[EXERCISE OBJECTIVE] Exact reproduction required: the lines below from the line with "- There's no" to the line with "the process over.", both ends included, and no others.

○ ○ ○ ○

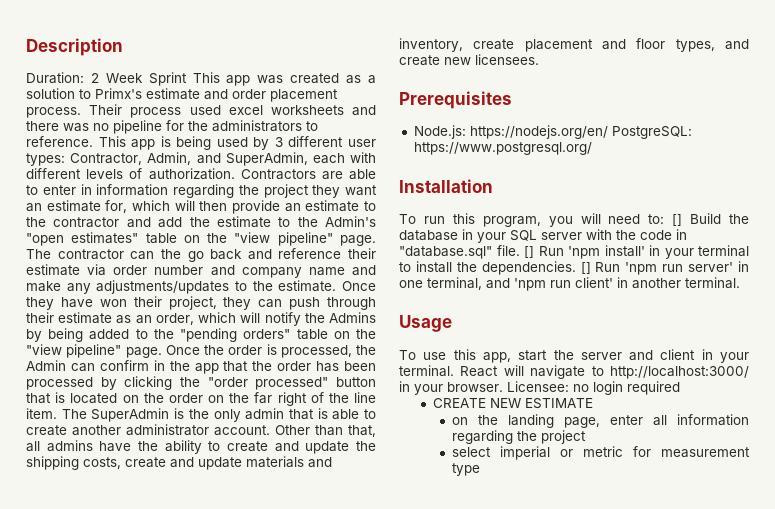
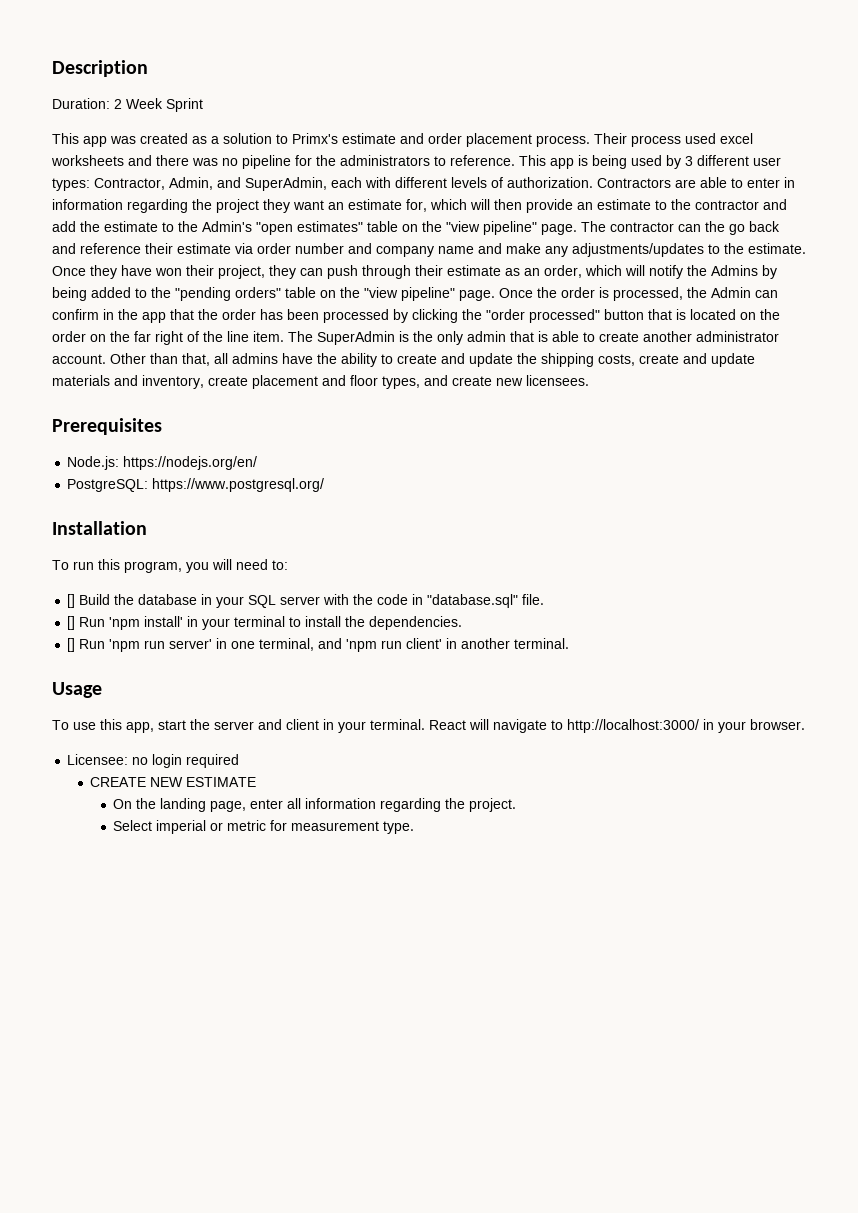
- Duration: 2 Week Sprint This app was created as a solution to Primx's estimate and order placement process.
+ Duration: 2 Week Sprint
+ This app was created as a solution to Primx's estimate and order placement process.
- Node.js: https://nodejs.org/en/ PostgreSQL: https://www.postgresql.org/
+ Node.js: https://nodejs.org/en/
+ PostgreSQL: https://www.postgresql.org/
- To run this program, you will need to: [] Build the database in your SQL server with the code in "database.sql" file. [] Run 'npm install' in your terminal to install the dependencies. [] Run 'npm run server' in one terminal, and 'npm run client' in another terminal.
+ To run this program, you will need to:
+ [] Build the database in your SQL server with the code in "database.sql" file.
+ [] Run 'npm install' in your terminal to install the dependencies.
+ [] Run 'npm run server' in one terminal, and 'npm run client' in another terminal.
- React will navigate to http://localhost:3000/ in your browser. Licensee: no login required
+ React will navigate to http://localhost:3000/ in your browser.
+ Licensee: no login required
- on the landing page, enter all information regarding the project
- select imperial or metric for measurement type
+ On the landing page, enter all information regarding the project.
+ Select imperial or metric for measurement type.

○ ○ ○ ○

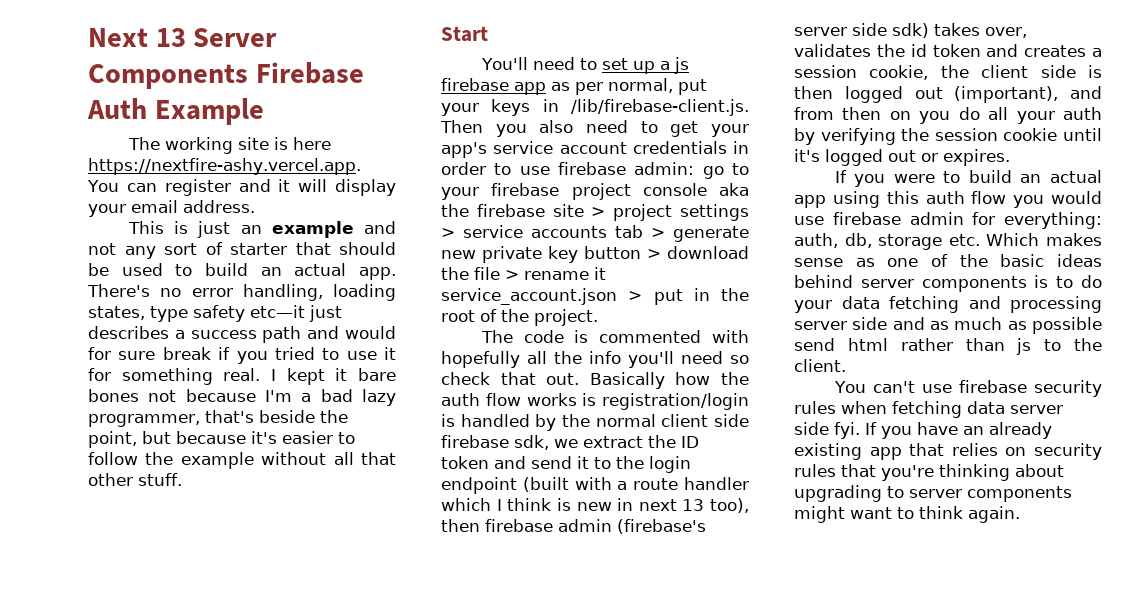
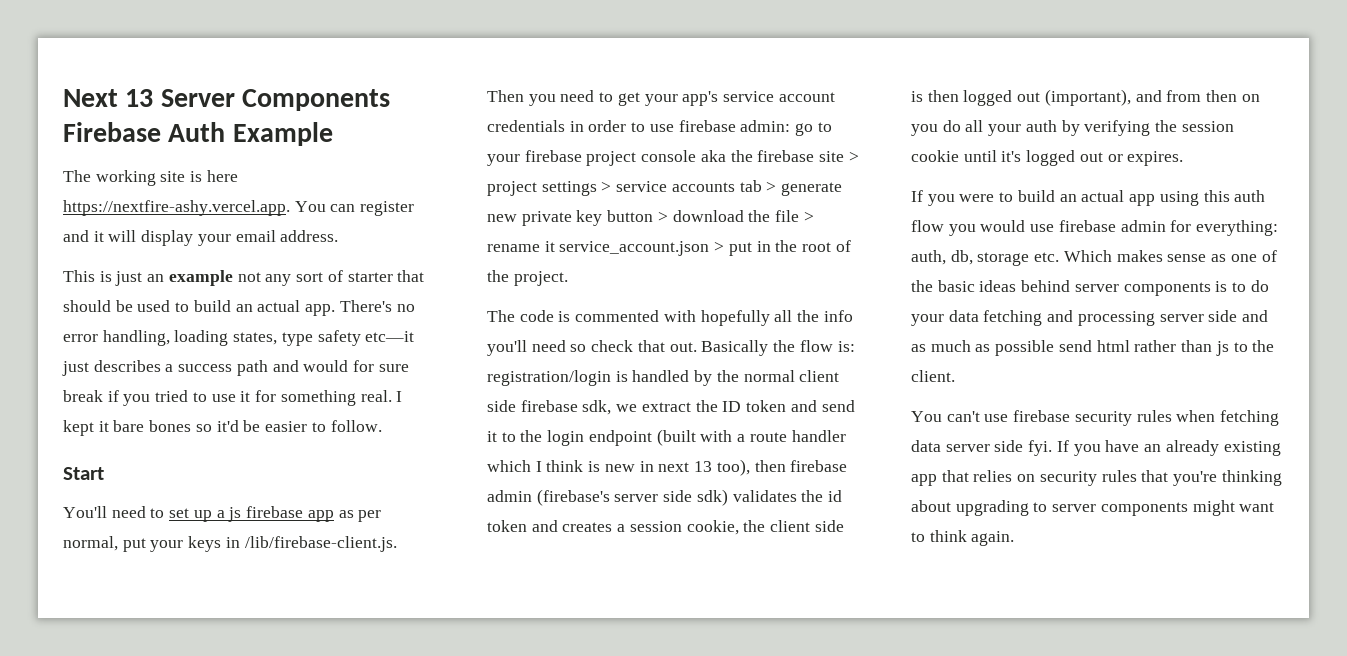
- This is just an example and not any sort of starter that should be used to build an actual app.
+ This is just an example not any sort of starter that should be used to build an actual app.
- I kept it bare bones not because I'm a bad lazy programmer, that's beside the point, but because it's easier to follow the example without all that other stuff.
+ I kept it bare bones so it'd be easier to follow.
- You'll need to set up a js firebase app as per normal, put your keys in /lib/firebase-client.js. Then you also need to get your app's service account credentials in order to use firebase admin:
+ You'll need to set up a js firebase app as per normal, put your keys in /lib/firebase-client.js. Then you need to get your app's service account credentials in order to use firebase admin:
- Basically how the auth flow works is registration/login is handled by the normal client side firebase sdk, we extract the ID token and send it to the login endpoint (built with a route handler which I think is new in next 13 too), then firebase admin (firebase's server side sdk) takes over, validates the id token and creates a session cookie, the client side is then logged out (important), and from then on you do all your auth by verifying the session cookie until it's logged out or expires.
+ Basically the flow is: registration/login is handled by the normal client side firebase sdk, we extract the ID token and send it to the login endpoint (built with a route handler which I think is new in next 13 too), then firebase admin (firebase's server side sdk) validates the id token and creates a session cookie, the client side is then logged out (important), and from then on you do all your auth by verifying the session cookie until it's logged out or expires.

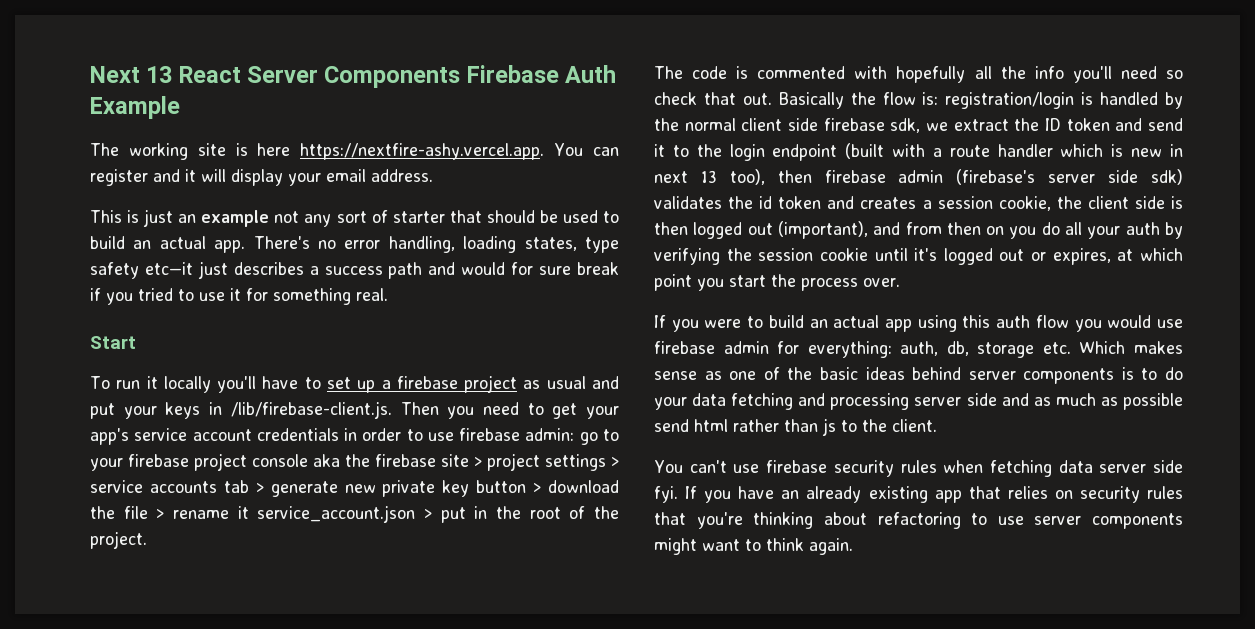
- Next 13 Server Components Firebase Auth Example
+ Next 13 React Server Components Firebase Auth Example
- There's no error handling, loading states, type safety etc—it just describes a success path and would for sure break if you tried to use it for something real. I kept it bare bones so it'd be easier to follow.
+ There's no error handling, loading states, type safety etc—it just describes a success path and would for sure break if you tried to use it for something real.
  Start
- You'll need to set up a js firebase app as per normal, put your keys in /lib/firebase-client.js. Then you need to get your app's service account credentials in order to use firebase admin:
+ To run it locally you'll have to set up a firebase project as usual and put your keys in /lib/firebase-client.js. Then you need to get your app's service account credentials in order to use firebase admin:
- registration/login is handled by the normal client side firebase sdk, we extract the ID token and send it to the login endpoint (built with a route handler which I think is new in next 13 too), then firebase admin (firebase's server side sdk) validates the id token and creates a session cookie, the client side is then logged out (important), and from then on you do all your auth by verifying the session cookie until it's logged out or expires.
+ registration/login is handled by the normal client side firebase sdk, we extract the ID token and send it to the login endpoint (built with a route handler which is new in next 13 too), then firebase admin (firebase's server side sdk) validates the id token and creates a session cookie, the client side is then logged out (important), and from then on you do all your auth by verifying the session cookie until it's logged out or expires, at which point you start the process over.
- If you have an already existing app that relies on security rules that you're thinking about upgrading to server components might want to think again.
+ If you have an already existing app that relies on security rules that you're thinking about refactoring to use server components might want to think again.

○ ○ ○ ○

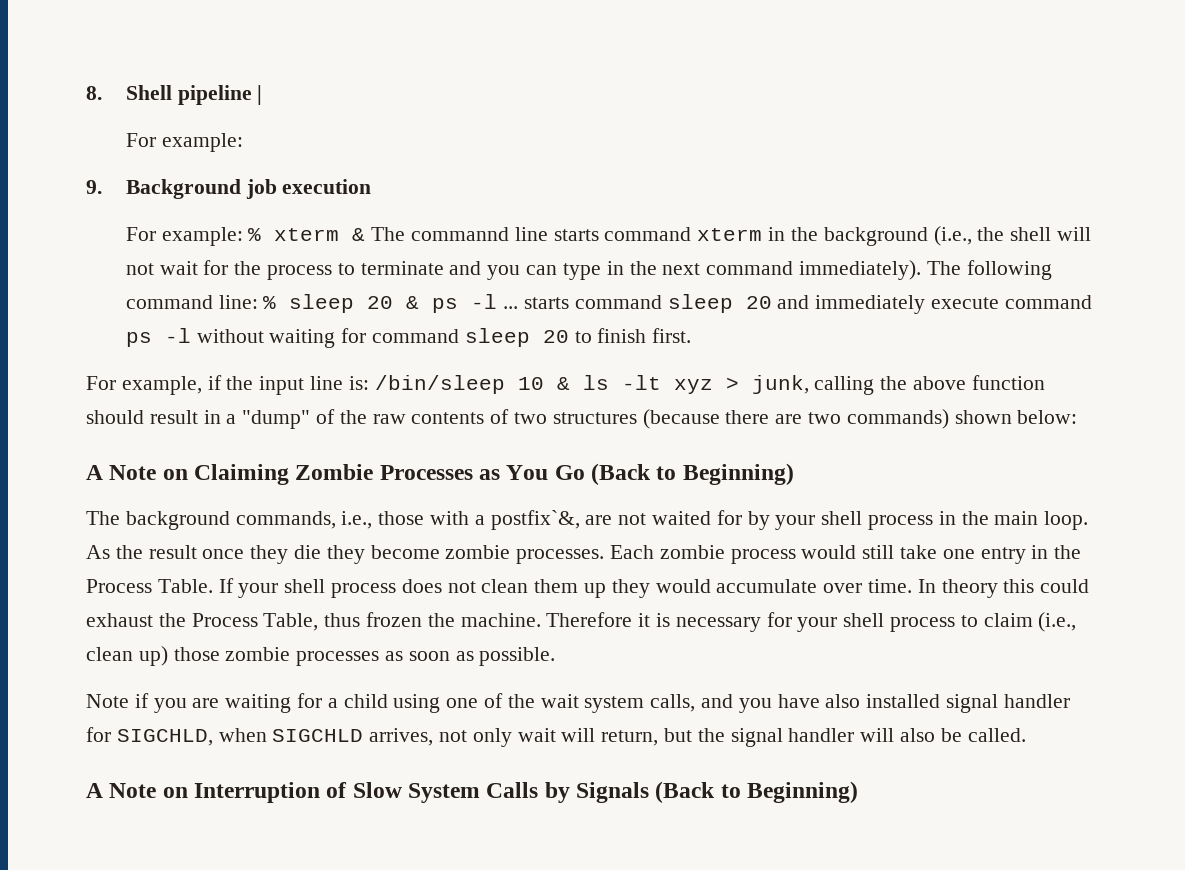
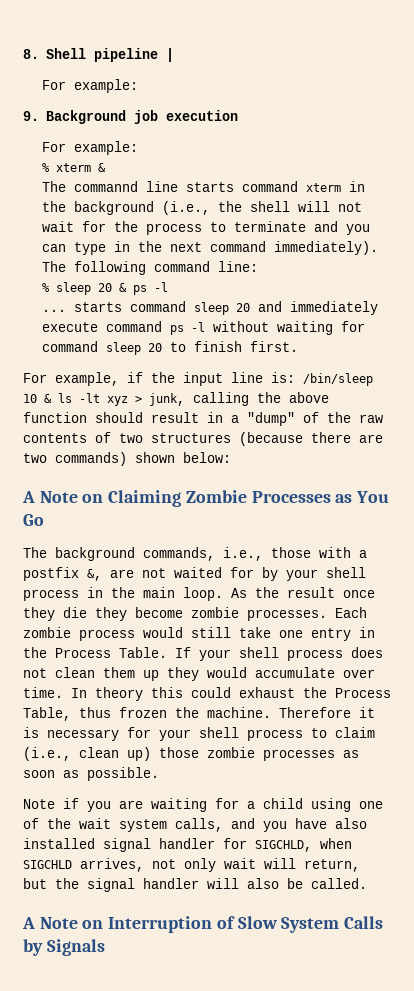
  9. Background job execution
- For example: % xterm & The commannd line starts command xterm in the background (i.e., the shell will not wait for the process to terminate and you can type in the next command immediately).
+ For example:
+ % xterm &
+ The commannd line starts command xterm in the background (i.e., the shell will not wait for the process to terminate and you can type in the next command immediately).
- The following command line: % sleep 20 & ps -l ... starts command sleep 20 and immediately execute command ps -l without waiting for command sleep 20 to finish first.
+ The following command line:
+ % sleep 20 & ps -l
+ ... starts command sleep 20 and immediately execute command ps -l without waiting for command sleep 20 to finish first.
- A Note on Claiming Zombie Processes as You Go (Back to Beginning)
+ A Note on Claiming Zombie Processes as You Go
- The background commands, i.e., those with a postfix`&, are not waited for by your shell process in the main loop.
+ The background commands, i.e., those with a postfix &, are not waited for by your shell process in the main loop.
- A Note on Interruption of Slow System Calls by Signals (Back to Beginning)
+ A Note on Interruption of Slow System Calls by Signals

○ ○ ○ ○

[ANSWER FOR THE TASK]
- There's no error handling, loading states, type safety etc—it just describes a success path and would for sure break if you tried to use it for something real. I kept it bare bones so it'd be easier to follow.
+ There's no error handling, loading states, type safety etc—it just describes a success path and would for sure break if you tried to use it for something real.
  Start
- You'll need to set up a js firebase app as per normal, put your keys in /lib/firebase-client.js. Then you need to get your app's service account credentials in order to use firebase admin:
+ To run it locally you'll have to set up a firebase project as usual and put your keys in /lib/firebase-client.js. Then you need to get your app's service account credentials in order to use firebase admin:
- registration/login is handled by the normal client side firebase sdk, we extract the ID token and send it to the login endpoint (built with a route handler which I think is new in next 13 too), then firebase admin (firebase's server side sdk) validates the id token and creates a session cookie, the client side is then logged out (important), and from then on you do all your auth by verifying the session cookie until it's logged out or expires.
+ registration/login is handled by the normal client side firebase sdk, we extract the ID token and send it to the login endpoint (built with a route handler which is new in next 13 too), then firebase admin (firebase's server side sdk) validates the id token and creates a session cookie, the client side is then logged out (important), and from then on you do all your auth by verifying the session cookie until it's logged out or expires, at which point you start the process over.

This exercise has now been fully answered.